The fact of the matter is that doing machine learning in a ‘responsible’ way is much harder than developing another complex ML technique. A highly accurate algorithm that does not comply with regulations is (or will soon be) unfit for deployment, especially in safety-critical areas that directly affect human lives. For example, the Algorithmic Accountability ActFootnote 17 (see Appendix A.2) introduced in April 2019 requires large corporations (including tech companies, as well as banks, insurance, retailers, and many other consumer businesses) to be cognizant of the potential for biased decision-making due to algorithmic methods; otherwise, civil lawsuits can be filed against those firms. As a result, it is becoming necessary to develop tools and methods that can provide ways to enhance interpretability and efficiency of classical ML models while guarding against bias. With this goal in mind, this paper introduces a new kind of statistical learning technology and information-theoretic automated monitoring tools that can guide a modeler to quickly build “better” algorithms that are less-biased, more-interpretable, and sufficiently accurate.
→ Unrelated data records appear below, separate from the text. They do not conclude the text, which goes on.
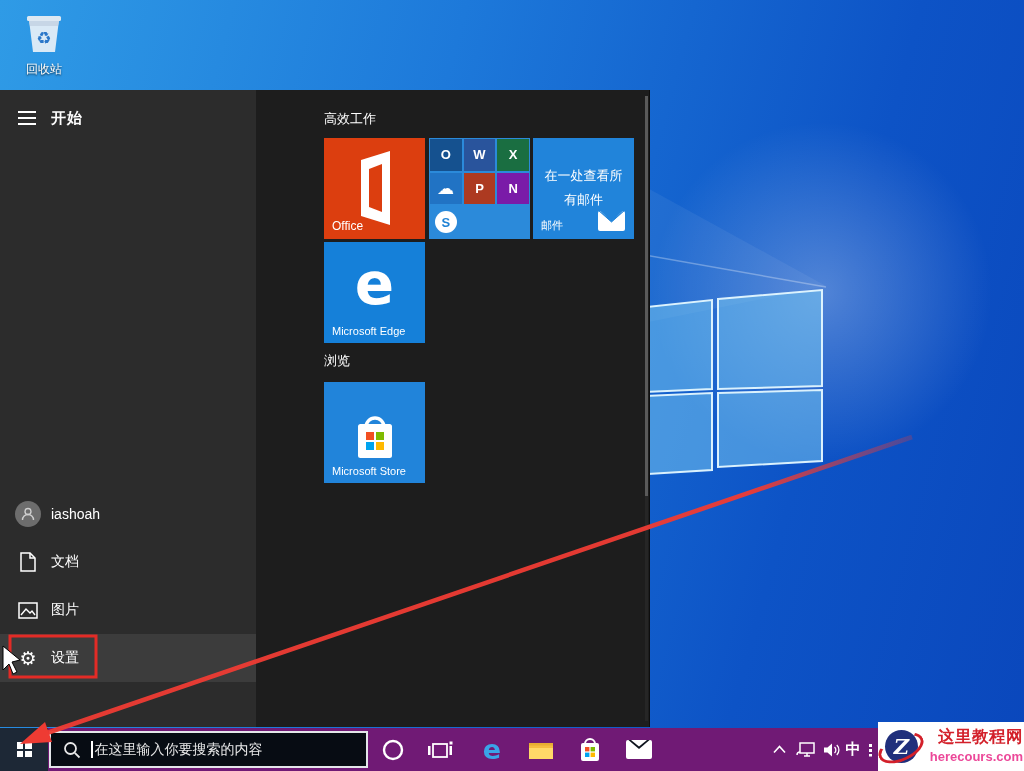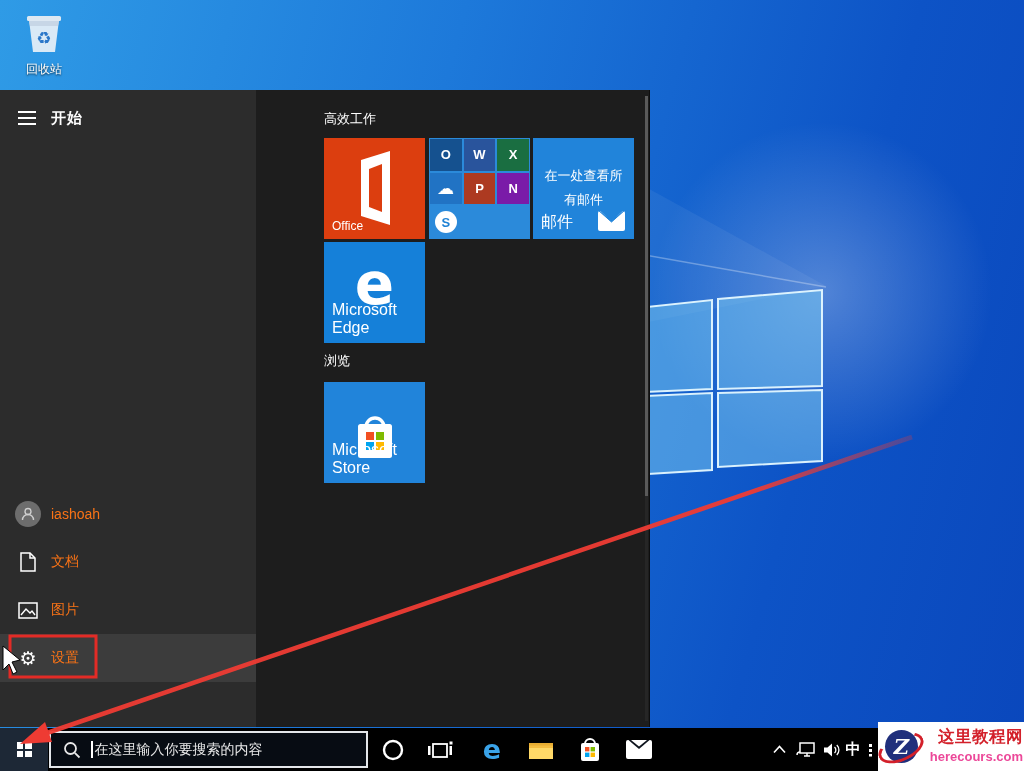"邮件" .tile .tlabel { font-size: 16px -> 11px }
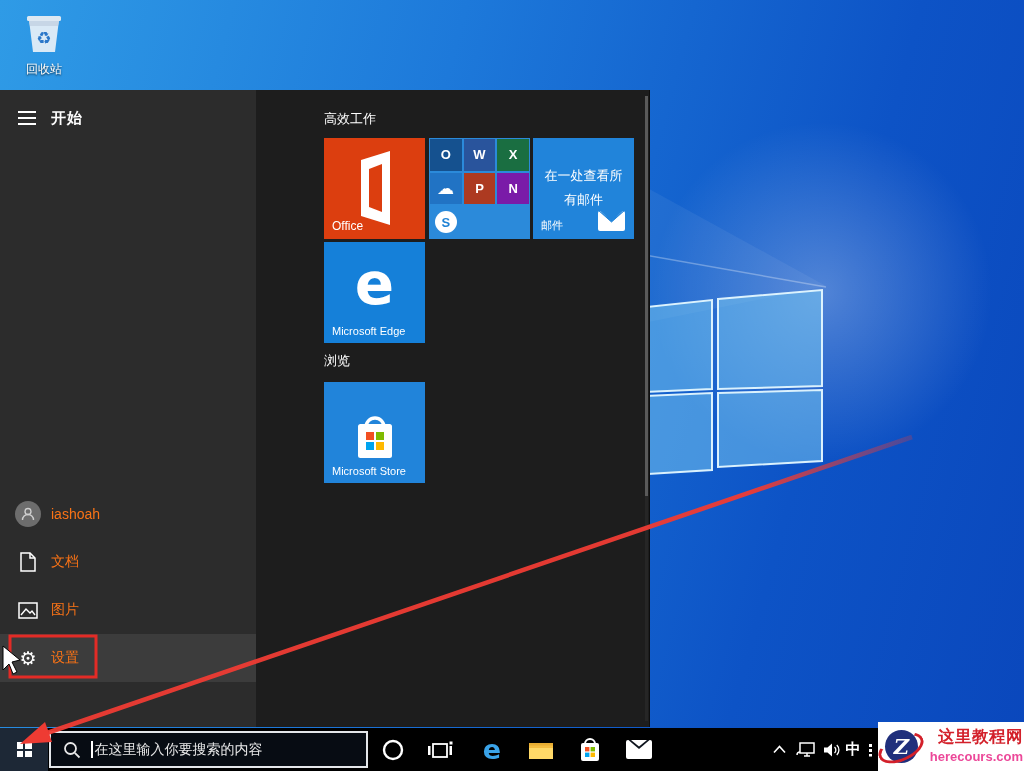"iashoah" .side-label { color: #f97316 -> #ffffff }
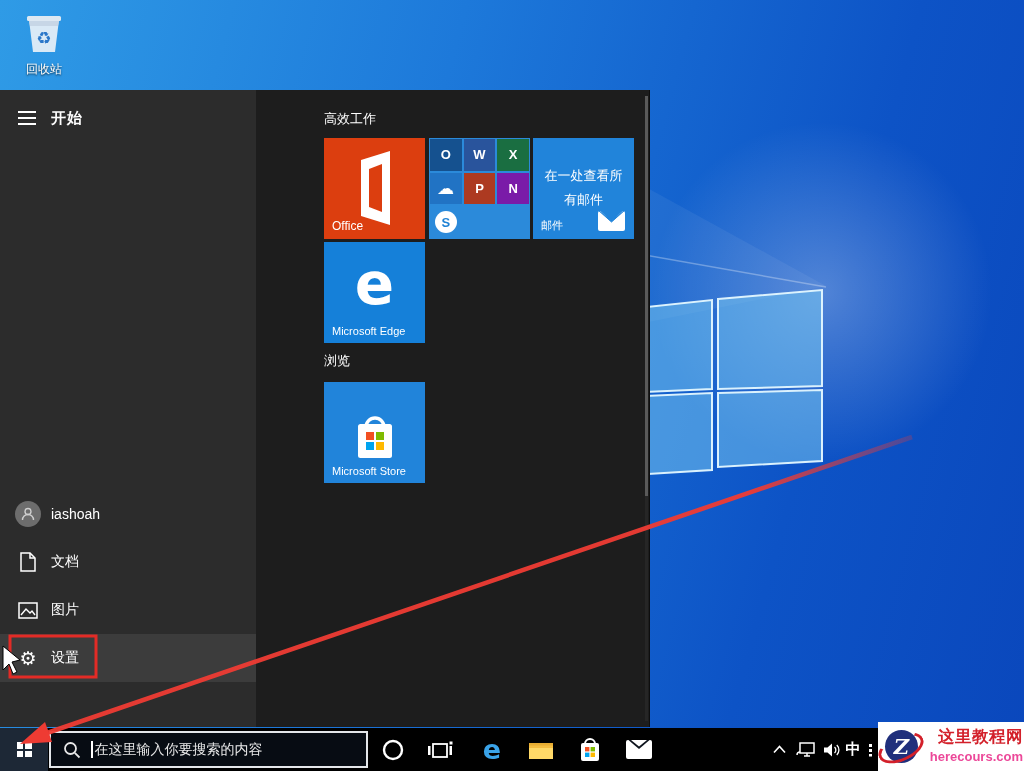"在这里输入你要搜索的内容" .taskbar { background: #000000 -> #701a75 }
One thing is clear: rather than being passive recipients of complex automated ML technologies, we need more general-purpose statistical risk management tools for algorithmic accountability and oversight. This is critical to the responsible adoption of regulatory-compliant AI-systems. This paper has taken some important steps towards this goal by introducing the concepts and principles of ‘Admissible Machine Learning.’